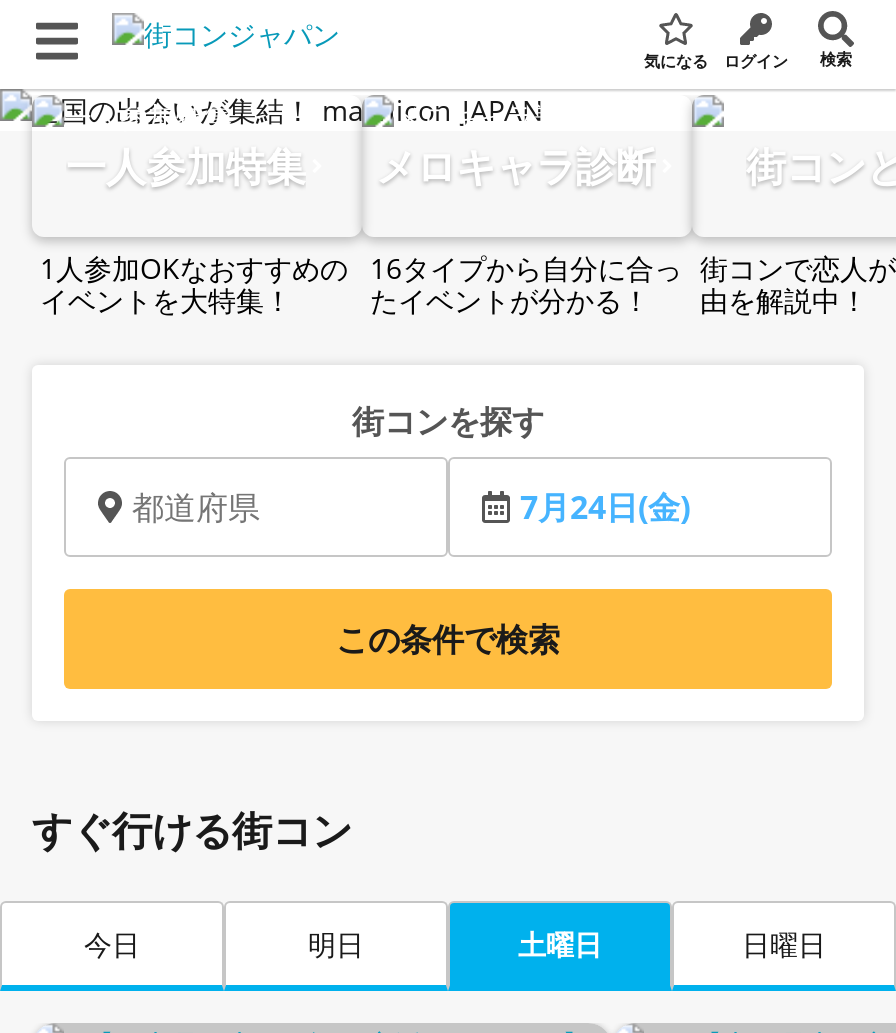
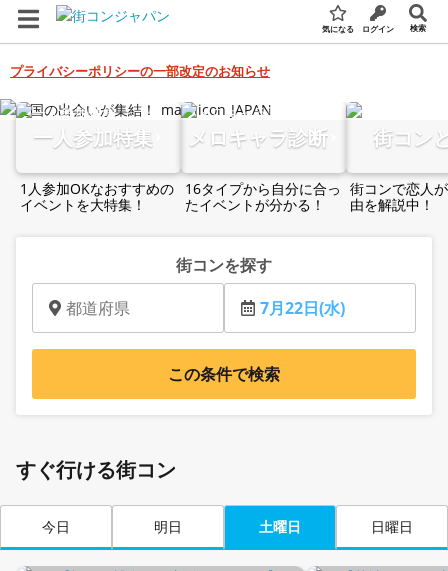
none -> [10,62,270,80] プライバシーポリシーの一部改定のお知らせ
[520,485,690,529] 7月24日(金) -> [260,297,345,319] 7月22日(水)

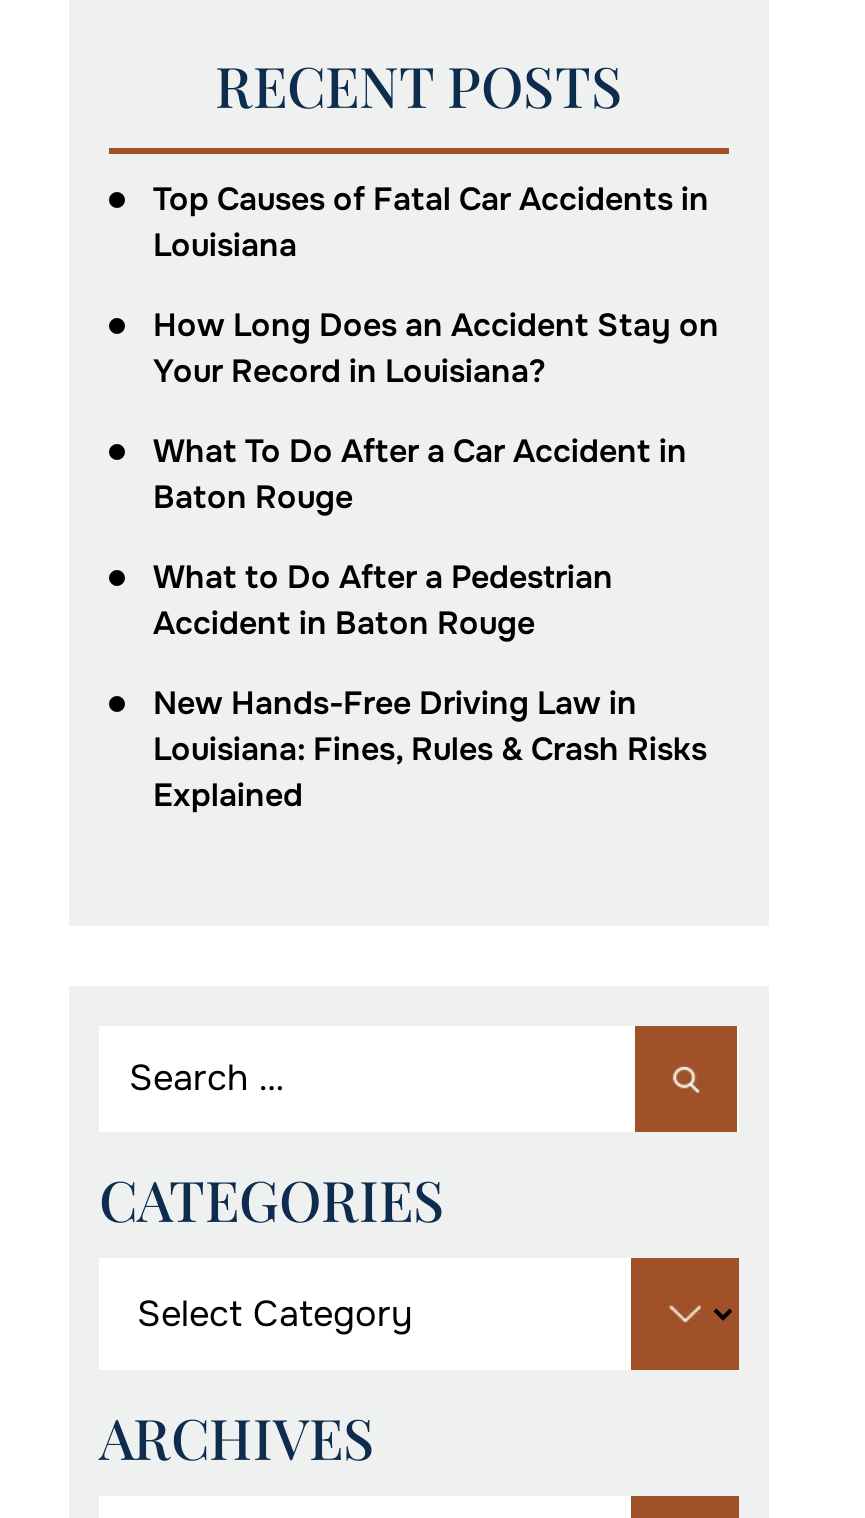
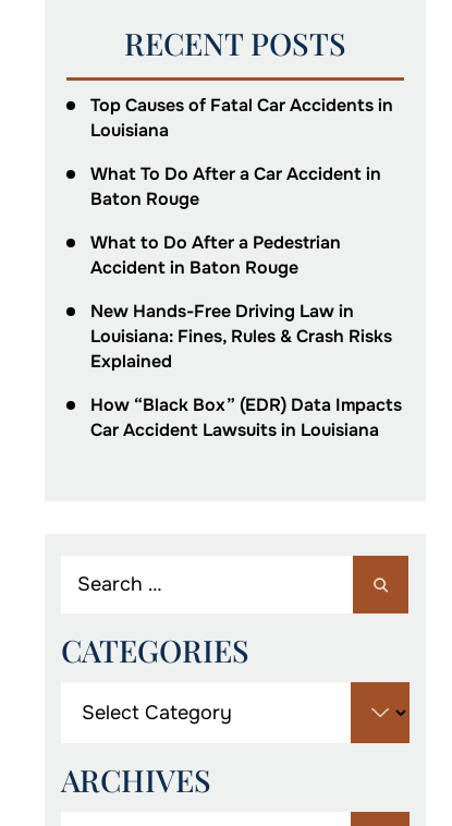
[153,305,719,393] How Long Does an Accident Stay on | Your Record in Louisiana? -> none
moved [153,431,707,817] -> [90,163,392,373]: What To Do After a Car Accident in | Baton Rouge | What to Do After a Pedestrian | Accident in Baton Rouge | New Hands-Free Driving Law in | Louisiana: Fines, Rules & Crash Risks | Explained
none -> [90,394,402,442] How “Black Box” (EDR) Data Impacts | Car Accident Lawsuits in Louisiana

********

What the task asks: The answer must be a word-for-word copy of all the entries, containing no pictures.

Solution to this task:
none -> [10,62,270,80] プライバシーポリシーの一部改定のお知らせ
[520,485,690,529] 7月24日(金) -> [260,297,345,319] 7月22日(水)

[153,305,719,393] How Long Does an Accident Stay on | Your Record in Louisiana? -> none
moved [153,431,707,817] -> [90,163,392,373]: What To Do After a Car Accident in | Baton Rouge | What to Do After a Pedestrian | Accident in Baton Rouge | New Hands-Free Driving Law in | Louisiana: Fines, Rules & Crash Risks | Explained
none -> [90,394,402,442] How “Black Box” (EDR) Data Impacts | Car Accident Lawsuits in Louisiana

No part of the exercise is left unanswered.